== Assignment ==
Please output the following records exactly. Leave every image out.

== Data supplied ==

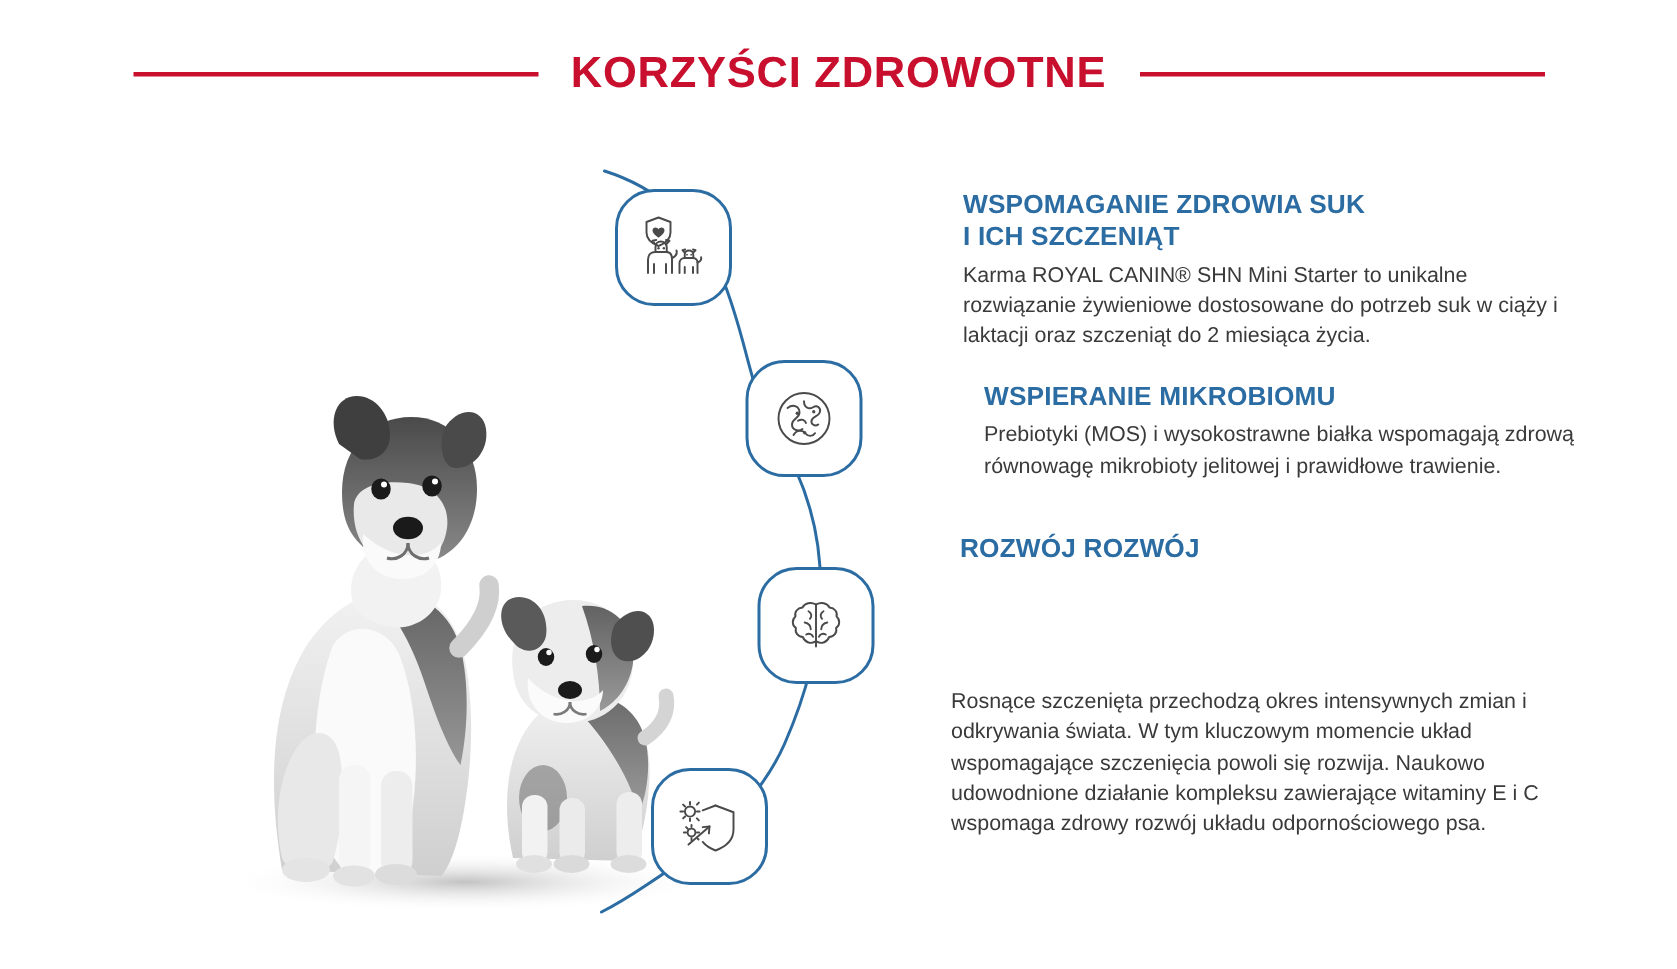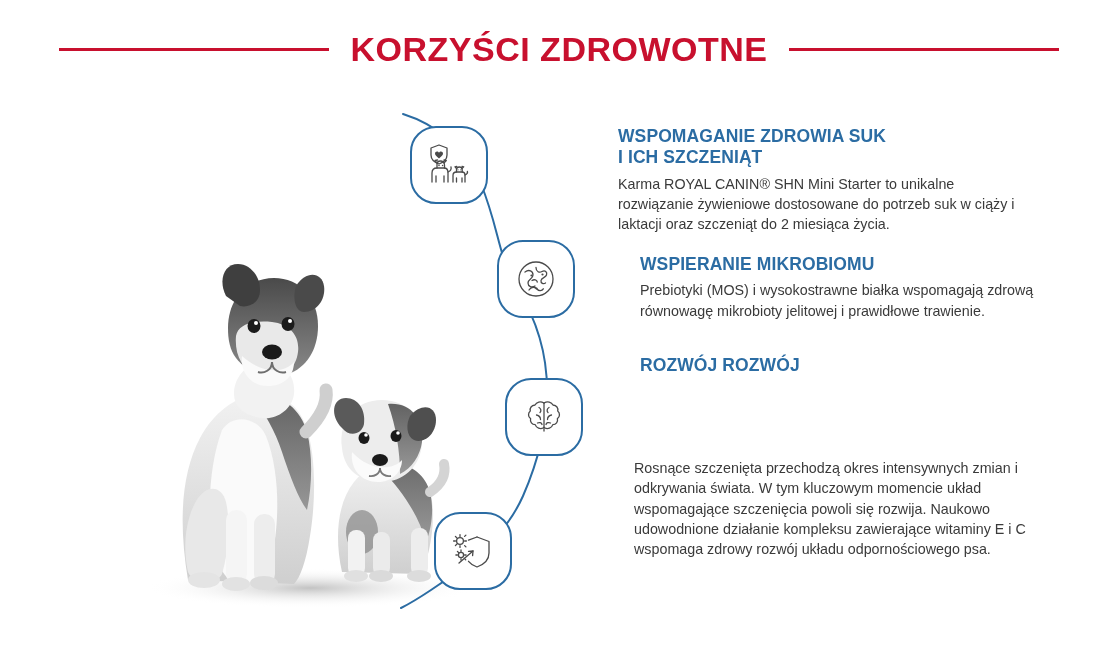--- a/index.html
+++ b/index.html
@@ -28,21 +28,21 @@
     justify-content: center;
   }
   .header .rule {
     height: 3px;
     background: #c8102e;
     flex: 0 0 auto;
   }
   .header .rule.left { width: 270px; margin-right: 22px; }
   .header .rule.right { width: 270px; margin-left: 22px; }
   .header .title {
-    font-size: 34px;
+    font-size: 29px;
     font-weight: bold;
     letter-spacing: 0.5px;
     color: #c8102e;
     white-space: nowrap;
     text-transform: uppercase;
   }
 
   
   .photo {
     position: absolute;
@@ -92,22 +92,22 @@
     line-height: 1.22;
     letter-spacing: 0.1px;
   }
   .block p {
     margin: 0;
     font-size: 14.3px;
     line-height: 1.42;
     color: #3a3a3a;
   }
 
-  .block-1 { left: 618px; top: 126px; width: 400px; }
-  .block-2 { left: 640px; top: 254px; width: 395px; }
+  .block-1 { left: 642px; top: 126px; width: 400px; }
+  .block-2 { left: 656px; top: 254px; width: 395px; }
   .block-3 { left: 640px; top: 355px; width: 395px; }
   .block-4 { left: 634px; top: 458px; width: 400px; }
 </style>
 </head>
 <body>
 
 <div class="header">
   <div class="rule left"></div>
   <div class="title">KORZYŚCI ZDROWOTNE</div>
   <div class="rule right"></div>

== Finished task ==
--- a/index.html
+++ b/index.html
@@ -28,21 +28,21 @@
     justify-content: center;
   }
   .header .rule {
     height: 3px;
     background: #c8102e;
     flex: 0 0 auto;
   }
   .header .rule.left { width: 270px; margin-right: 22px; }
   .header .rule.right { width: 270px; margin-left: 22px; }
   .header .title {
-    font-size: 34px;
+    font-size: 29px;
     font-weight: bold;
     letter-spacing: 0.5px;
     color: #c8102e;
     white-space: nowrap;
     text-transform: uppercase;
   }
 
   
   .photo {
     position: absolute;
@@ -92,22 +92,22 @@
     line-height: 1.22;
     letter-spacing: 0.1px;
   }
   .block p {
     margin: 0;
     font-size: 14.3px;
     line-height: 1.42;
     color: #3a3a3a;
   }
 
-  .block-1 { left: 618px; top: 126px; width: 400px; }
-  .block-2 { left: 640px; top: 254px; width: 395px; }
+  .block-1 { left: 642px; top: 126px; width: 400px; }
+  .block-2 { left: 656px; top: 254px; width: 395px; }
   .block-3 { left: 640px; top: 355px; width: 395px; }
   .block-4 { left: 634px; top: 458px; width: 400px; }
 </style>
 </head>
 <body>
 
 <div class="header">
   <div class="rule left"></div>
   <div class="title">KORZYŚCI ZDROWOTNE</div>
   <div class="rule right"></div>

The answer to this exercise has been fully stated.